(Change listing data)
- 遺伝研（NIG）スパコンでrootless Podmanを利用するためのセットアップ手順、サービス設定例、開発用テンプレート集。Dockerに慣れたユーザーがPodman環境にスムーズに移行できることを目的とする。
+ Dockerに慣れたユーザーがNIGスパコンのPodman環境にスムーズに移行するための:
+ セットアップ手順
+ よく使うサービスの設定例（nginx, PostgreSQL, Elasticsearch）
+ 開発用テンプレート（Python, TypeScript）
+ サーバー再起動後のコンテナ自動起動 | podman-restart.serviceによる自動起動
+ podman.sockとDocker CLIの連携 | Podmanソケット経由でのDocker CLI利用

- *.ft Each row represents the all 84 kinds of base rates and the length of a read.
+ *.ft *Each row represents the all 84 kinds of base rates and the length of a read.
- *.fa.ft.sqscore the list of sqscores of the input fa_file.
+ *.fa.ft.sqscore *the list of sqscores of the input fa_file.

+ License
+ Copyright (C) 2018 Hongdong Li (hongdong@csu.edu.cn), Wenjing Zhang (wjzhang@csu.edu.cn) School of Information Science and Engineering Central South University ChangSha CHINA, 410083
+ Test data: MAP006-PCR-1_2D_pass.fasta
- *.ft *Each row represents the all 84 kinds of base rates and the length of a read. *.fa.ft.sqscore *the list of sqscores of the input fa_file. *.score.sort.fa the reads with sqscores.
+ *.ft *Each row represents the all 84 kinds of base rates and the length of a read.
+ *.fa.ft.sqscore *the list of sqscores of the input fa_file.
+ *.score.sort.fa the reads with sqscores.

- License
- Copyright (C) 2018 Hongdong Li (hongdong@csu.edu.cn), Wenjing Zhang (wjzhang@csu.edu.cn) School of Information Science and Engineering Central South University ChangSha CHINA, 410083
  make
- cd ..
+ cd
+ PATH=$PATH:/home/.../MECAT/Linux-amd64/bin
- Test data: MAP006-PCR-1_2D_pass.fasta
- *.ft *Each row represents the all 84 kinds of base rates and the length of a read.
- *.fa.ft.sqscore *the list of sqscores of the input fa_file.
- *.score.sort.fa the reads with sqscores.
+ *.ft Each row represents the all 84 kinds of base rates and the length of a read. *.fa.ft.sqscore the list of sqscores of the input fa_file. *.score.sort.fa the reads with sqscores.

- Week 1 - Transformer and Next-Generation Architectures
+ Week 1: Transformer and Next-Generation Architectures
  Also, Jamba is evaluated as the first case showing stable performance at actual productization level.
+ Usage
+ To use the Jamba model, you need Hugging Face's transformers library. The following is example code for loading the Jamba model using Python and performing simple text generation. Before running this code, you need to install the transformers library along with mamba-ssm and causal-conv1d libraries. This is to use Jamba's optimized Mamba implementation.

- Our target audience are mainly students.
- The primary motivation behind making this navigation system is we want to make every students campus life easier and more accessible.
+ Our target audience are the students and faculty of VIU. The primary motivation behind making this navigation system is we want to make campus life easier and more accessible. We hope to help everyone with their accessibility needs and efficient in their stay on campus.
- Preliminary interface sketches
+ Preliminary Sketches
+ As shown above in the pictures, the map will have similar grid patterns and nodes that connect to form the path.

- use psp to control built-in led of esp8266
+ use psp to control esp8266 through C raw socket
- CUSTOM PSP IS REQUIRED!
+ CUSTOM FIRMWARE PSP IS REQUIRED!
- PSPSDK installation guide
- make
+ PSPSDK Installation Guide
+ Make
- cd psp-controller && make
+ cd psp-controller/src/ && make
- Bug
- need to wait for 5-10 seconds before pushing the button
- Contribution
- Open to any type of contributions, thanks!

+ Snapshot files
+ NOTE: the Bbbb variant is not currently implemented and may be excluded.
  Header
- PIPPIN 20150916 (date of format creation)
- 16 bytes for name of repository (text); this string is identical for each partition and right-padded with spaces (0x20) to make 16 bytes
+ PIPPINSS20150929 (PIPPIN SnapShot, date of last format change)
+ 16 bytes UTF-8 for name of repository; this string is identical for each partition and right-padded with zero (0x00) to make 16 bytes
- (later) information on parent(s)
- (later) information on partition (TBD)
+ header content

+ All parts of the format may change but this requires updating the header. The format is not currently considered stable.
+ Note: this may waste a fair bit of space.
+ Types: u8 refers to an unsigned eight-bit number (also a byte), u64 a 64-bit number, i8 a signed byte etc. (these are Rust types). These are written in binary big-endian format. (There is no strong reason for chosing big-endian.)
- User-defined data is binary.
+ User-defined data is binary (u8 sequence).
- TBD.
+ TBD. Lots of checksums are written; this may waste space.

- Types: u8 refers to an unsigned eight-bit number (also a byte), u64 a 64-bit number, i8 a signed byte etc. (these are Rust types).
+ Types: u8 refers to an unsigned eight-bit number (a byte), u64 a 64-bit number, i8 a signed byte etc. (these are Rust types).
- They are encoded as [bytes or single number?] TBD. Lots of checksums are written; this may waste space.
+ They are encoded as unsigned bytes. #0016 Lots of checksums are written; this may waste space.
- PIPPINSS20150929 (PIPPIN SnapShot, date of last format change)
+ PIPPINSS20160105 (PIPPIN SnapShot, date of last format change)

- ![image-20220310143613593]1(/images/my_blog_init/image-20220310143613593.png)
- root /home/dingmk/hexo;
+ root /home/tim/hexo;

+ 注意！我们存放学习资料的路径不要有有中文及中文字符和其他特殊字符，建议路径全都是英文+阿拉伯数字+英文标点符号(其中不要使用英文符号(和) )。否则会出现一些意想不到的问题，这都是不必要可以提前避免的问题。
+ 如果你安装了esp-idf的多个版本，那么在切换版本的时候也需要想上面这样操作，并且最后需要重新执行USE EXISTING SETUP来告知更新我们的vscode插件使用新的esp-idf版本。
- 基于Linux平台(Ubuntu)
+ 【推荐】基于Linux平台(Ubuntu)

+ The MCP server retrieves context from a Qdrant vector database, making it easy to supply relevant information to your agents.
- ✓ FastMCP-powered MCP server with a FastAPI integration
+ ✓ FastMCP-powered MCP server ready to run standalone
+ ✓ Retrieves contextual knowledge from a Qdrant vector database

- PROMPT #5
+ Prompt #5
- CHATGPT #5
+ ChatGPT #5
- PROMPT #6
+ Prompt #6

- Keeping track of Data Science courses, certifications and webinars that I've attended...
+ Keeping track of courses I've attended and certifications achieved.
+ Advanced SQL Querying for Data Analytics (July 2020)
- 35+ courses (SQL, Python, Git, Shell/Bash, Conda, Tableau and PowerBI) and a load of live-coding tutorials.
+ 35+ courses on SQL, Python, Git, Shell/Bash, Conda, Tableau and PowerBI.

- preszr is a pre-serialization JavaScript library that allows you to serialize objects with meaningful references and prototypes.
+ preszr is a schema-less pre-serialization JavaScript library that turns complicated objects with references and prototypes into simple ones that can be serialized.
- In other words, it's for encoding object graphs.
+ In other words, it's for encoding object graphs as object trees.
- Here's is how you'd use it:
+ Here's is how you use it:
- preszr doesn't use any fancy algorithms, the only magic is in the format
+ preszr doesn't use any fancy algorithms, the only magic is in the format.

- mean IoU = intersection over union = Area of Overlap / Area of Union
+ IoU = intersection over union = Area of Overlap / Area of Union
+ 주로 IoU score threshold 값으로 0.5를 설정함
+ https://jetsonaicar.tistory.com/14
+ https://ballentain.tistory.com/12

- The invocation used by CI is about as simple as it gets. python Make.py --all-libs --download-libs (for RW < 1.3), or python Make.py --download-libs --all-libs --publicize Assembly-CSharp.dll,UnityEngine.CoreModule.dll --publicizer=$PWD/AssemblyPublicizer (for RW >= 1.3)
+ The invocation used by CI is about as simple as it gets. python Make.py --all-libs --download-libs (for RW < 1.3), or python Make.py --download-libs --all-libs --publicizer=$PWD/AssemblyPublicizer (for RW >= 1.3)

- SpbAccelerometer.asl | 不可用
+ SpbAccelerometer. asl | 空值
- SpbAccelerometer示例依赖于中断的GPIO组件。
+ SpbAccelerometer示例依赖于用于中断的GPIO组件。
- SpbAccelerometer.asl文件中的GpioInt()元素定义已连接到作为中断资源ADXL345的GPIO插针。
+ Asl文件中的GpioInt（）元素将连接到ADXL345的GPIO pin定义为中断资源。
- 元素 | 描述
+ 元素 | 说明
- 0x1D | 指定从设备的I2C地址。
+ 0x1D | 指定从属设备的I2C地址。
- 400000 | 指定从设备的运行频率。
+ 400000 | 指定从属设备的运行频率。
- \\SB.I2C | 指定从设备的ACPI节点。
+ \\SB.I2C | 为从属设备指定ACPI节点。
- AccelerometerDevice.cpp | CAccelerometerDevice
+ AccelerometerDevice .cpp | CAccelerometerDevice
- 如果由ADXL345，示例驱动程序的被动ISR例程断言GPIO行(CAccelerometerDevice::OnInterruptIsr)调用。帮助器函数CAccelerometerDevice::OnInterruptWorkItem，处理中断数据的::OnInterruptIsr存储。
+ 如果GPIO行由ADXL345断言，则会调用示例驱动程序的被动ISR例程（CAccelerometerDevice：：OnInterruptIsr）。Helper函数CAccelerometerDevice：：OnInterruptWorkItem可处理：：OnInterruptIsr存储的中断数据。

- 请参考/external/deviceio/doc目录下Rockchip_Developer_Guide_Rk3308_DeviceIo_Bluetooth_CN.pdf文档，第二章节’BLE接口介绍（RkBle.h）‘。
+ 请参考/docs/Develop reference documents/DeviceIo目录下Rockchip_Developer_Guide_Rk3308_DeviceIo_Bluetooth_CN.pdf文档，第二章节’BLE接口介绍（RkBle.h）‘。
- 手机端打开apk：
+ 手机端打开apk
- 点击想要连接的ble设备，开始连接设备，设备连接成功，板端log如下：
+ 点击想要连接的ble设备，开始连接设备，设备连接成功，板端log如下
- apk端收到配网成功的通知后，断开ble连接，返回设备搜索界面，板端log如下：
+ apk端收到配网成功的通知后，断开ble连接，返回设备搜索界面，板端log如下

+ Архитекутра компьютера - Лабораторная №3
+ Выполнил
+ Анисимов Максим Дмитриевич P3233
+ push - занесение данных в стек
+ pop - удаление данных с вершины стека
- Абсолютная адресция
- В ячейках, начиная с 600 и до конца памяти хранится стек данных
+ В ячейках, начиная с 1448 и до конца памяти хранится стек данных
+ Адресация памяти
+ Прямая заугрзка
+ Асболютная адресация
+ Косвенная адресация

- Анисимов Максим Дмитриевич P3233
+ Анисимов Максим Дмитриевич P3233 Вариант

**Exercise details**. Write out every line from the data above that includes "данных".

**Answer box**.
+ push - занесение данных в стек
+ pop - удаление данных с вершины стека
- В ячейках, начиная с 600 и до конца памяти хранится стек данных
+ В ячейках, начиная с 1448 и до конца памяти хранится стек данных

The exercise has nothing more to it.